(A. Arzilli) «Gli straordinari delle forze dell’ordine impegnate negli stadi devono essere pagati dalle società di calcio, non dai cittadini ». Il tweet del premier Matteo Renzi lancia il voto di fiducia della Camera, oggi alle 17 (dichiarazioni di voto alle 15.30), sul decreto legge contro la violenza negli stadi. La politica tira dritto: tecnicamente il decreto Alfano vale per tutto lo sport, ma il testo indica la totalità degli eventi che innescano le misure del Gos (Gruppo Operativo per la sicurezza, un’estensione del Viminale), cioè praticamente, al 99%, solo le partite di pallone. E infatti il calcio, non a caso unico bersaglio del tweet di Renzi, non ci sta: a breve la serie A si riunirà in un’assemblea d’emergenza per decidere se passare dall’attuale stato d’agitazione allo sciopero. Le altre leghe, la B e la Legapro, seguono a ruota, pronte a fermare il pallone se non ci sarà almeno un confronto prima della ratifica in Parlamento.
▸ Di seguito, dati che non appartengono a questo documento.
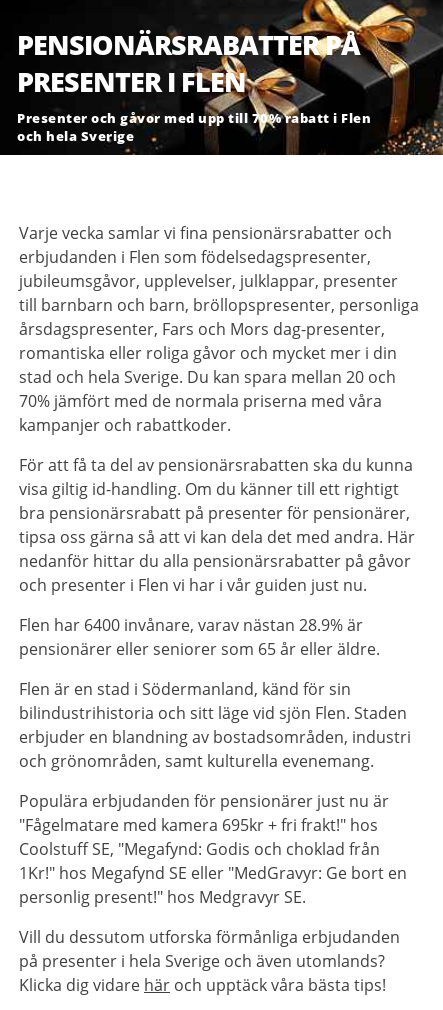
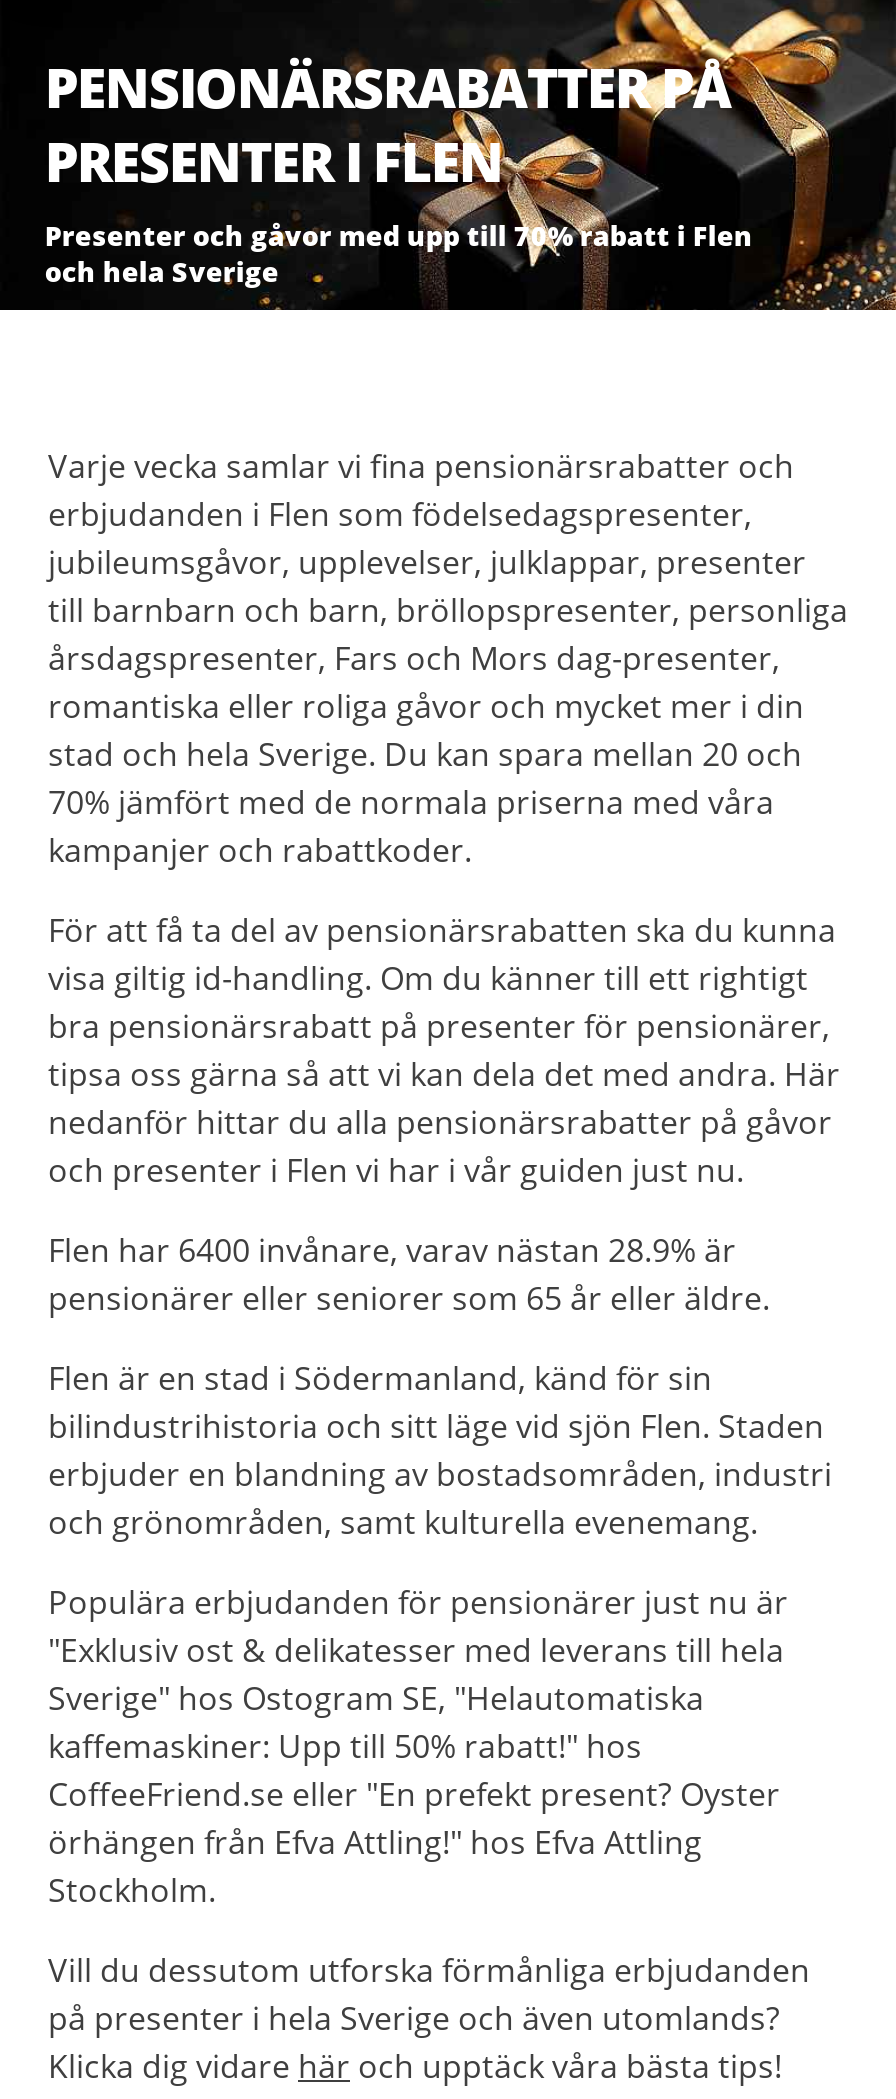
[19,814,407,908] "Fågelmatare med kamera 695kr + fri frakt!" hos | Coolstuff SE, "Megafynd: Godis och choklad från | 1Kr!" hos Megafynd SE eller "MedGravyr: Ge bort en | personlig present!" hos Medgravyr SE. -> [48,1627,784,1911] "Exklusiv ost & delikatesser med leverans till hela | Sverige" hos Ostogram SE, "Helautomatiska | kaffemaskiner: Upp till 50% rabatt!" hos | CoffeeFriend.se eller "En prefekt present? Oyster | örhängen från Efva Attling!" hos Efva Attling | Stockholm.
Minacce vere, quasi ad invocare una sorta di compensazione fiscale, il calcio spera che si possa almeno aprire una trattativa in proposito. Magari a tema Irap, la cui abolizione per i club era stata buttata lì in estate dal presidente della Juventus, Andrea Agnelli. I motivi del subbuglio sono solo di matrice economica: come ha stabilito ieri la Commissione affari costituzionali della Camera, l’onere dello straordinario dei poliziotti in servizio negli stadi spetta ai club, in soldoni una quota di circa 25 milioni l’anno da intercettare al botteghino (dall’1 al 3% degli incassi) dopo che si è deciso di depennare dal testo il prelievo coatto su sulla totalità delle entrate, diritti tivù compresi. Oggi il decreto, che contiene altri punti come il Daspo di gruppo o l’uso delle pistole elettriche, ha lo step della fiducia alla Camera, poi dovrà passare al Senato ed essere convertito in legge entro il 21 ottobre, pena la decadenza.
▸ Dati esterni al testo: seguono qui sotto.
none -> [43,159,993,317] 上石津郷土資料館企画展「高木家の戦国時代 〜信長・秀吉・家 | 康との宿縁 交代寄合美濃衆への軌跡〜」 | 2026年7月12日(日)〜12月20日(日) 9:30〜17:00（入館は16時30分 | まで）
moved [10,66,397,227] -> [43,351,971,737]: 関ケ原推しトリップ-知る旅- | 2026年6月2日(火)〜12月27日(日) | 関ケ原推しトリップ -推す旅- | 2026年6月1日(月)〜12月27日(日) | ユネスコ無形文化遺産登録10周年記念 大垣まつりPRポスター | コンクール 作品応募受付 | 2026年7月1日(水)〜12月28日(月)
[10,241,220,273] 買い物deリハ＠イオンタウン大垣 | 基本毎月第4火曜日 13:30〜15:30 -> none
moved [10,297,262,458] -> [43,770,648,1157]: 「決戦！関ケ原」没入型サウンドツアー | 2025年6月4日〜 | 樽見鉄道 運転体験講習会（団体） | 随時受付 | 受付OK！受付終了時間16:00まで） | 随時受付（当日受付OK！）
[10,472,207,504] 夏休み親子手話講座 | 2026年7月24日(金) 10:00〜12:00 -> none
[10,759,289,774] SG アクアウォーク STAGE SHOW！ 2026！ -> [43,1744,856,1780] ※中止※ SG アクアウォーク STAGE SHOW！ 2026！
Se l’iter sarà rispettato si arriverà al nocciolo della questione: i club si occuperanno di pagare per la sicurezza dentro e fuori lo stadio, però altri continueranno a decidere se, dove e a quanti poliziotti far fare lo straordinario. Di fatto un nuovo balzello che la serie A, già alle prese con la gestione degli steward («Che c’entriamo noi con la sicurezza fuori dagli impianti? Non dovrebbe essere già contemplata nelle tasse?», la posizione della Lega di A) e contribuente dell’Erario per quasi un miliardo sui soli diritti televisivi, non digerisce per niente. Se non altro, Renzi è riuscito nell’impresa di compattare il variegato mondo dello sport.
Carlo Tavecchio, fresco numero 1 in Figc, aveva detto la sua prima del tweet del premier: «Occorre subito un confronto per evitare inutili demagogie». Il presidente della Lega di A, Maurizio Beretta, ha lanciato il suo segnale dicendosi «preoccupato dal provvedimento » e chiedendo «chiarezza » e un «minimo confronto». E il presidente del Coni, Giovanni Malagò, gli ha dato ragione: «Lo capisco. Se hai un bilancio e ti dicono dalla sera alla mattina che c’è una spesa supplementare, che peraltro ancora non ho capito come si quantifica, questo non va bene». Anche perché il Coni, che sul calcio aveva programmato dei sostanziosi tagli (circa 20 milioni sui 62 di fondi irrogati l’anno scorso), in caso di conversione in legge del decreto Alfano si troverebbe con un impedimento al varo della propria, e già annunciata, spending review.